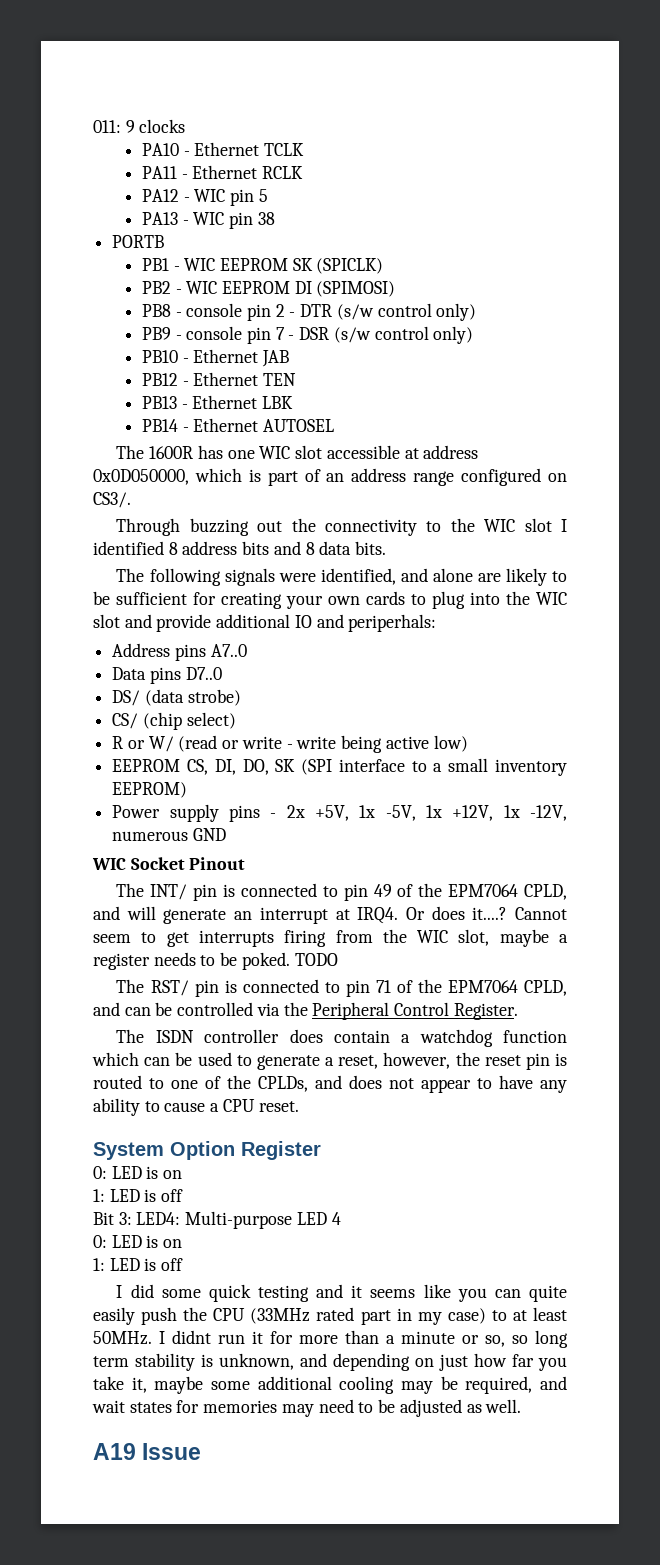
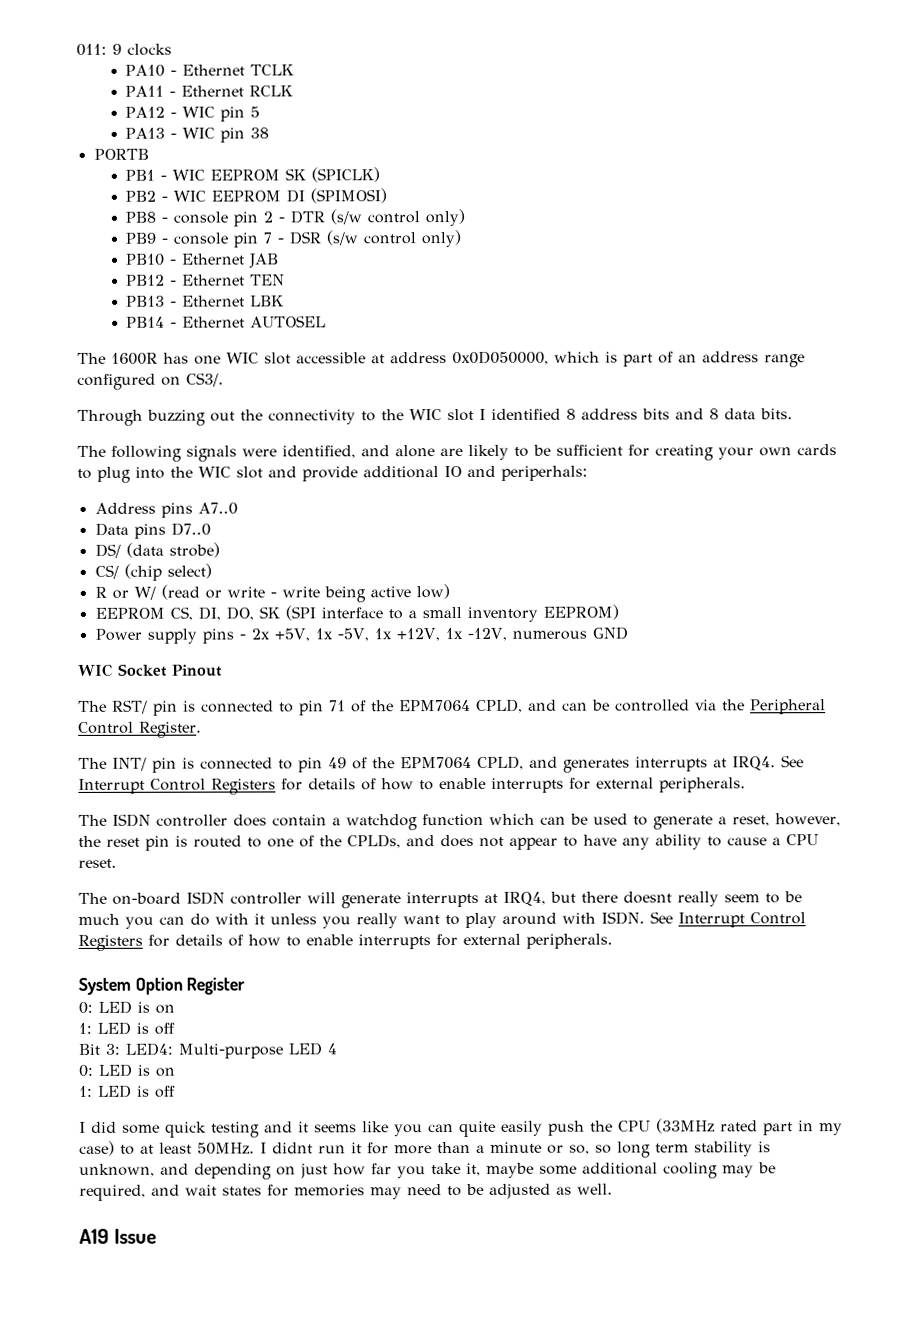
[116,883,567,901] [93,906,567,924] [93,929,568,947] [93,952,338,970] // The INT/ pin is connected to pin 49 of the EPM7064 CPLD, and will generate an interrupt at IRQ4. Or does it....? Cannot seem to get interrupts firing from the WIC slot, maybe a register needs to be poked. TODO -> (223, 670) none
(518, 1011) none -> [78,755,804,773] [78,777,746,795] // The INT/ pin is connected to pin 49 of the EPM7064 CPLD, and generates interrupts at IRQ4. See Interrupt Control Registers for details of how to enable interrupts for external peripherals.
(299, 1106) none -> [78,891,802,909] [78,911,806,929] [78,933,613,951] // The on-board ISDN controller will generate interrupts at IRQ4, but there doesnt really seem to be much you can do with it unless you really want to play around with ISDN. See Interrupt Control Registers for details of how to enable interrupts for external peripherals.

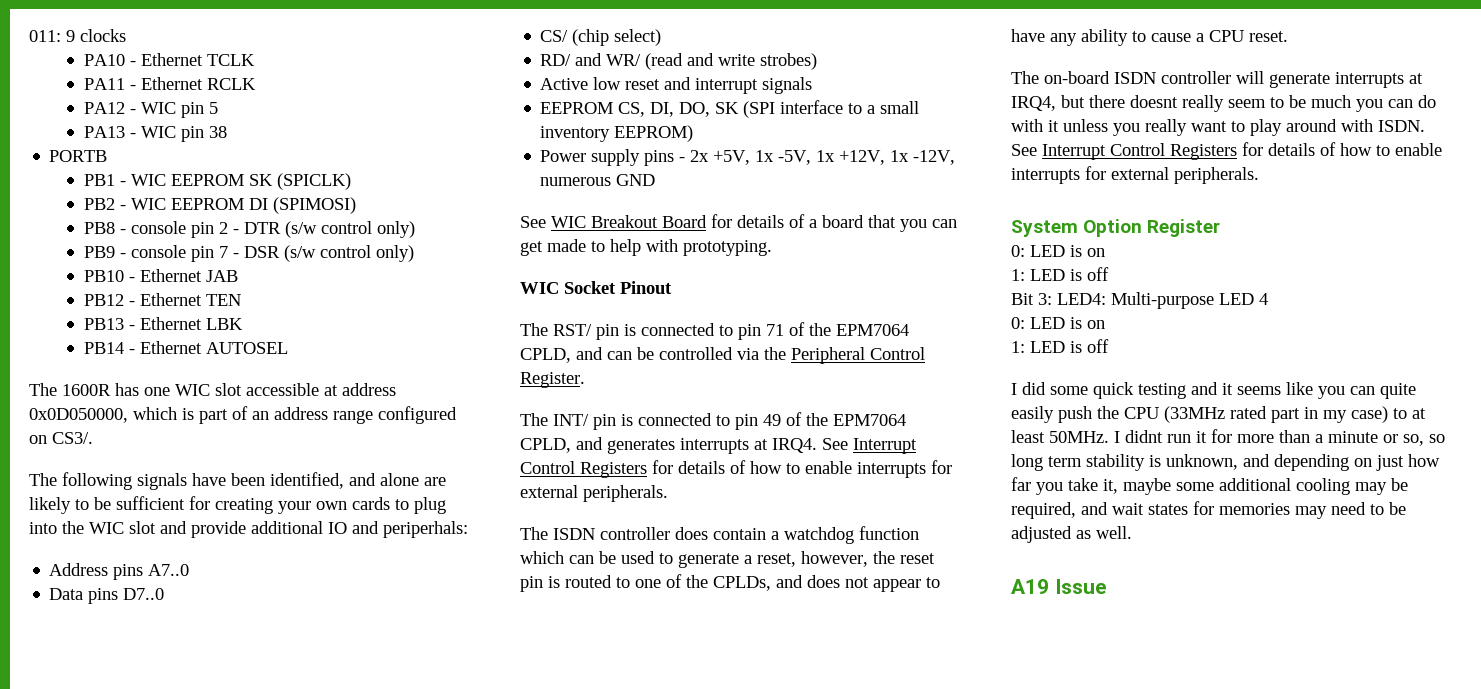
[77,408,793,426] // Through buzzing out the connectivity to the WIC slot I identified 8 address bits and 8 data bits. -> (93, 438) none
[242,448,277,457] were -> [192,473,265,486] have been
[94,542,220,558] // DS/ (data strobe) -> (165, 594) none
[94,584,450,603] R or W/ (read or write - write being active low) -> [540,53,818,70] [540,77,813,94] RD/ and WR/ (read and write strobes) // Active low reset and interrupt signals
(628, 633) none -> [520,214,957,232] [520,239,772,256] // See WIC Breakout Board for details of a board that you can get made to help with prototyping.

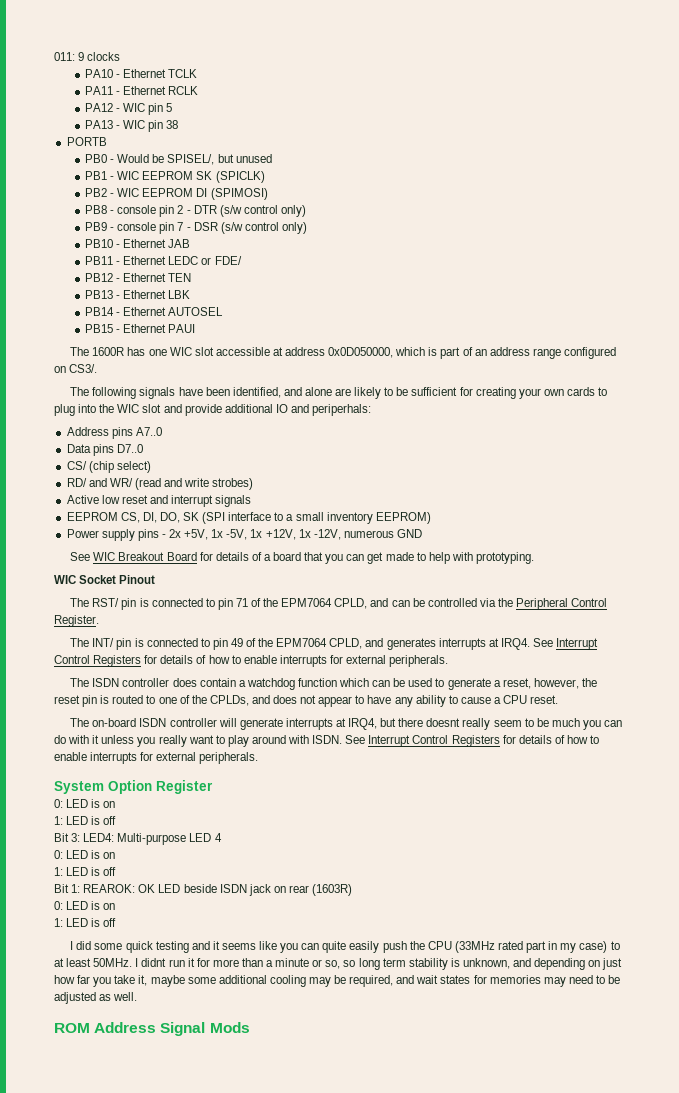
(108, 156) none -> [85,154,272,165] // PB0 - Would be SPISEL/, but unused
(238, 276) none -> [85,256,242,265] // PB11 - Ethernet LEDC or FDE/
(288, 348) none -> [85,324,196,333] // PB15 - Ethernet PAUI
(1109, 346) none -> [54,884,353,896] [54,901,116,910] [54,918,117,927] // Bit 1: REAROK: OK LED beside ISDN jack on rear (1603R) // 0: LED is on // 1: LED is off
[1011,579,1106,594] A19 Issue -> [54,1022,250,1036] ROM Address Signal Mods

___

- _WHAT THE TASK ASKS_
Search the entries for the string "CPLD". Copy every line that has it.

- _EXERCISE OUTPUT_
[116,883,567,901] [93,906,567,924] [93,929,568,947] [93,952,338,970] // The INT/ pin is connected to pin 49 of the EPM7064 CPLD, and will generate an interrupt at IRQ4. Or does it....? Cannot seem to get interrupts firing from the WIC slot, maybe a register needs to be poked. TODO -> (223, 670) none
(518, 1011) none -> [78,755,804,773] [78,777,746,795] // The INT/ pin is connected to pin 49 of the EPM7064 CPLD, and generates interrupts at IRQ4. See Interrupt Control Registers for details of how to enable interrupts for external peripherals.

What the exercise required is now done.